### DATASET
▼▼▼

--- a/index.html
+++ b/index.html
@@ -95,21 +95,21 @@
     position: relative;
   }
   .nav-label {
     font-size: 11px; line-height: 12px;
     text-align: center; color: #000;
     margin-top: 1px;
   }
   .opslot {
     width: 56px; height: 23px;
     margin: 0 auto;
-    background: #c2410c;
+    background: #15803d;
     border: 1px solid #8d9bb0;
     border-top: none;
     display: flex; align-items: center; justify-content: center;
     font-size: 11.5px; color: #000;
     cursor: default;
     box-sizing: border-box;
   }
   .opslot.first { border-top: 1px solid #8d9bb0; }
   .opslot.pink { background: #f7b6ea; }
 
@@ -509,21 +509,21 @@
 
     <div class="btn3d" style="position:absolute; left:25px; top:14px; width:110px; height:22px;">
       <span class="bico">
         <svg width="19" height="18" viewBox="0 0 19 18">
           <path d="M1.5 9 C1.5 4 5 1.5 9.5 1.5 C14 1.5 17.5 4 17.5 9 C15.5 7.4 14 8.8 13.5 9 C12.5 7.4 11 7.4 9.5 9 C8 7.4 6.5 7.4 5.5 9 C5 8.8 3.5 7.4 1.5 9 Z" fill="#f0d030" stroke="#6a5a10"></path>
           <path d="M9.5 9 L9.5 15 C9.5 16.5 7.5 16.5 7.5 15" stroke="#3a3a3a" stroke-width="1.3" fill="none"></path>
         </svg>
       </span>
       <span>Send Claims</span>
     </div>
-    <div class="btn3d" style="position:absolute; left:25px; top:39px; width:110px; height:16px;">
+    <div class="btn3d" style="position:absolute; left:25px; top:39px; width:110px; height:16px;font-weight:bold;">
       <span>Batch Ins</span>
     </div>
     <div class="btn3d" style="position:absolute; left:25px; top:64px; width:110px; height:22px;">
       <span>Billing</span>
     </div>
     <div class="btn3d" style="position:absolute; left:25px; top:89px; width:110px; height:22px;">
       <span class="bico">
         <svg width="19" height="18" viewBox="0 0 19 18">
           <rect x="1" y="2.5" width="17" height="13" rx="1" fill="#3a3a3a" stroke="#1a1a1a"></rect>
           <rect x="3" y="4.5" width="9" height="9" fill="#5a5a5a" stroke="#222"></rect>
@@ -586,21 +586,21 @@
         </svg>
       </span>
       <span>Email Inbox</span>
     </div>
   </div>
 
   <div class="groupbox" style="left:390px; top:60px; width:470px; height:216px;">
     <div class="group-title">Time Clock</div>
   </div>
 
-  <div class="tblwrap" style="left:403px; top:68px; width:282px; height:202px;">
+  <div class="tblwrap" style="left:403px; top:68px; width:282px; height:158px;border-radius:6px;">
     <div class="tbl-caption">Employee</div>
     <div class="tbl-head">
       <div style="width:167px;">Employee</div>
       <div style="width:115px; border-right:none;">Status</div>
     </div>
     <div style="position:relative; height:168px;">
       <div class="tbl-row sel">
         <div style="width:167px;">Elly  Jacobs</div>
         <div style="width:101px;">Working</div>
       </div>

▲▲▲

### PROBLEM DETAILS
Nothing in the data above should change. Please copy it all.

### REPLY TO THE TASK
--- a/index.html
+++ b/index.html
@@ -95,21 +95,21 @@
     position: relative;
   }
   .nav-label {
     font-size: 11px; line-height: 12px;
     text-align: center; color: #000;
     margin-top: 1px;
   }
   .opslot {
     width: 56px; height: 23px;
     margin: 0 auto;
-    background: #c2410c;
+    background: #15803d;
     border: 1px solid #8d9bb0;
     border-top: none;
     display: flex; align-items: center; justify-content: center;
     font-size: 11.5px; color: #000;
     cursor: default;
     box-sizing: border-box;
   }
   .opslot.first { border-top: 1px solid #8d9bb0; }
   .opslot.pink { background: #f7b6ea; }
 
@@ -509,21 +509,21 @@
 
     <div class="btn3d" style="position:absolute; left:25px; top:14px; width:110px; height:22px;">
       <span class="bico">
         <svg width="19" height="18" viewBox="0 0 19 18">
           <path d="M1.5 9 C1.5 4 5 1.5 9.5 1.5 C14 1.5 17.5 4 17.5 9 C15.5 7.4 14 8.8 13.5 9 C12.5 7.4 11 7.4 9.5 9 C8 7.4 6.5 7.4 5.5 9 C5 8.8 3.5 7.4 1.5 9 Z" fill="#f0d030" stroke="#6a5a10"></path>
           <path d="M9.5 9 L9.5 15 C9.5 16.5 7.5 16.5 7.5 15" stroke="#3a3a3a" stroke-width="1.3" fill="none"></path>
         </svg>
       </span>
       <span>Send Claims</span>
     </div>
-    <div class="btn3d" style="position:absolute; left:25px; top:39px; width:110px; height:16px;">
+    <div class="btn3d" style="position:absolute; left:25px; top:39px; width:110px; height:16px;font-weight:bold;">
       <span>Batch Ins</span>
     </div>
     <div class="btn3d" style="position:absolute; left:25px; top:64px; width:110px; height:22px;">
       <span>Billing</span>
     </div>
     <div class="btn3d" style="position:absolute; left:25px; top:89px; width:110px; height:22px;">
       <span class="bico">
         <svg width="19" height="18" viewBox="0 0 19 18">
           <rect x="1" y="2.5" width="17" height="13" rx="1" fill="#3a3a3a" stroke="#1a1a1a"></rect>
           <rect x="3" y="4.5" width="9" height="9" fill="#5a5a5a" stroke="#222"></rect>
@@ -586,21 +586,21 @@
         </svg>
       </span>
       <span>Email Inbox</span>
     </div>
   </div>
 
   <div class="groupbox" style="left:390px; top:60px; width:470px; height:216px;">
     <div class="group-title">Time Clock</div>
   </div>
 
-  <div class="tblwrap" style="left:403px; top:68px; width:282px; height:202px;">
+  <div class="tblwrap" style="left:403px; top:68px; width:282px; height:158px;border-radius:6px;">
     <div class="tbl-caption">Employee</div>
     <div class="tbl-head">
       <div style="width:167px;">Employee</div>
       <div style="width:115px; border-right:none;">Status</div>
     </div>
     <div style="position:relative; height:168px;">
       <div class="tbl-row sel">
         <div style="width:167px;">Elly  Jacobs</div>
         <div style="width:101px;">Working</div>
       </div>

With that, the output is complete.